Recuperado (na última quarta-feira, o novelista passou por um
check-up cardíaco, constatando
que, sim, está tudo bem) e de volta
à TV, Barbosa reaparece na emissora com o remake de "Sinhá Moça", obra sua inspirada no romance de Maria Pacheco Fernandes e
agora adaptada por suas próprias
filhas Edmara e Edilene, que estréia amanhã, às 18h na Globo.

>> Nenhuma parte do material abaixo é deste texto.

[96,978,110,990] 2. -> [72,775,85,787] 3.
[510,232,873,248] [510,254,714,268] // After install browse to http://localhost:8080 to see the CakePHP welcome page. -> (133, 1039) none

No entanto, a plena forma como
autor de mais de 25 novelas deve
se consolidar entre 2007 e 2008,
quando estréia seu primeiro texto
original no horário nobre desde
seu afastamento. É quando reescreverá "Pantanal", cujos direitos
já foram adquiridos pela Globo
-não em forma de remake, mas
como inspiração para uma história contemporânea que mostrará
a degradação do Centro-Oeste
brasileiro.
Em entrevista à Folha, ele fala
da atualidade da discussão sobre
o racismo e comenta a missão de
suceder a recordista de audiência
"Alma Gêmea" com um texto histórico. Na política, o autor se revela "infiel". Já apoiou Orestes
Quércia, votou em Lula e diz que
sua maior decepção é FHC. Abaixo, trechos da entrevista:
Folha - "Sinhá Moça" é uma história atemporal?

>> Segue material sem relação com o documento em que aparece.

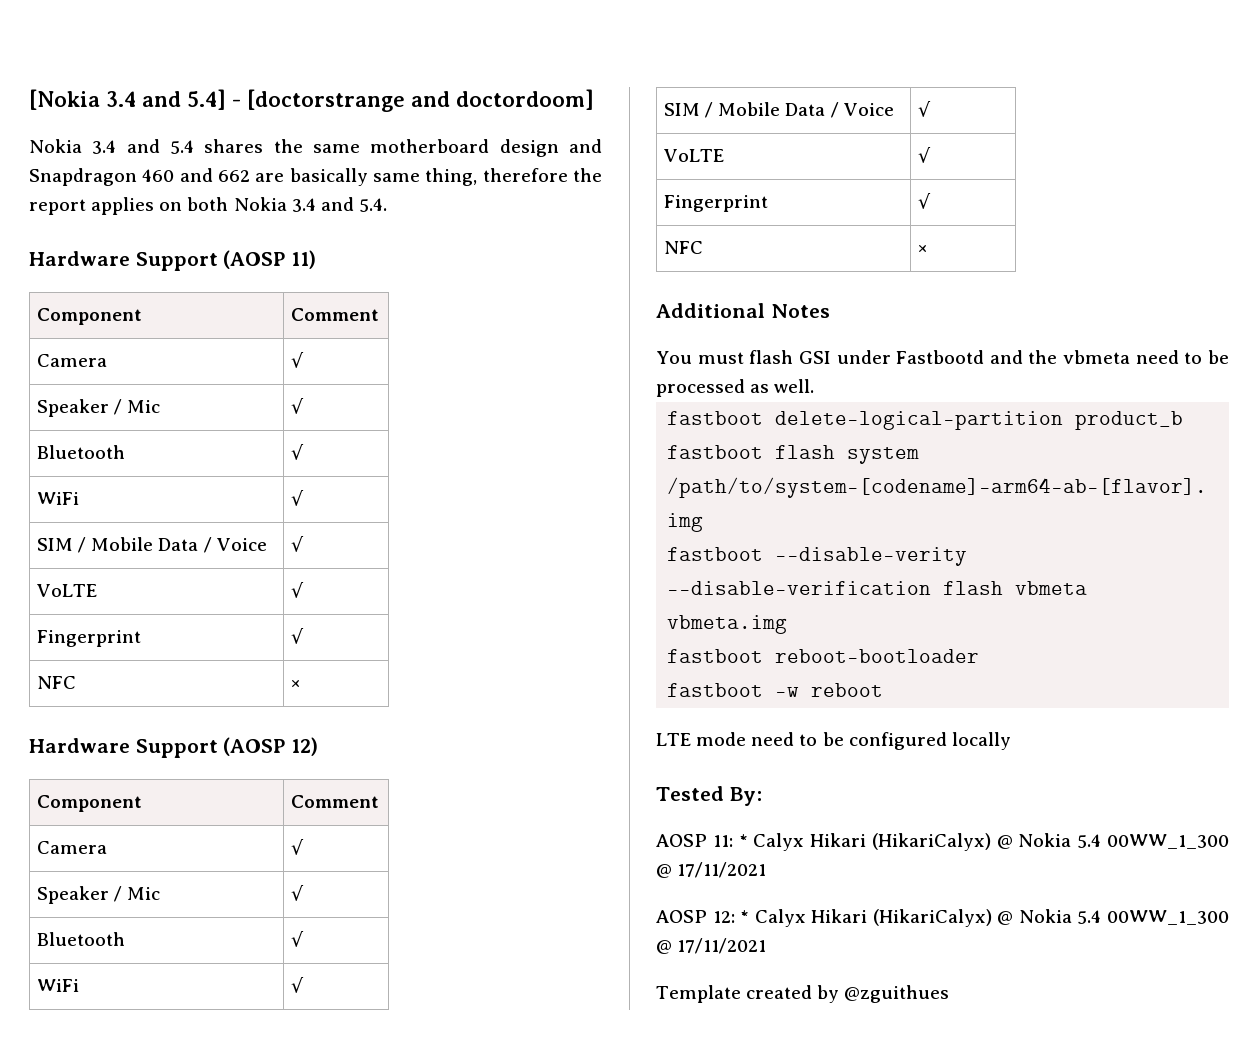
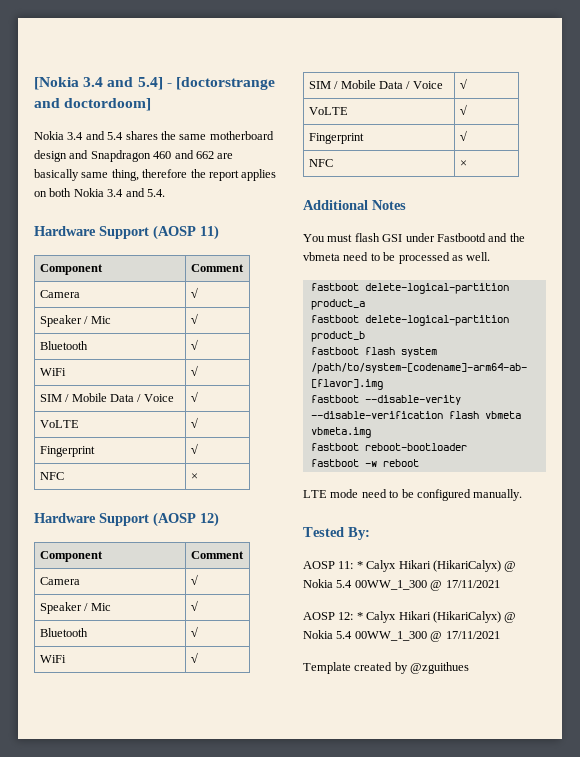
(815, 386) none -> [310,283,509,294] [310,299,365,310] // fastboot delete-logical-partition product_a
[951,732,1011,750] locally -> [473,489,523,501] manually.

Benedito Ruy Barbosa - Veja o
racismo no futebol. Há agressões
estúpidas, que
mostram um racismo bobo em
um país como o
nosso. A novela
traz essa lembrança trágica que ainda existe. Desde o
início, quando escrevi o texto,
abandonei o livro
original e desenvolvi a história da
Abolição segundo
os critérios que
pesquisei durante
a vida.
Folha - A novela é
inspirada no livro e
traz suas visões do
período?
Barbosa - Minha preocupação
era mostrar que a princesa Isabel
não assinou a lei Áurea por um
ato de bondade, mas porque não
tinha outra saída. É a verdade histórica, não a que está nos livros.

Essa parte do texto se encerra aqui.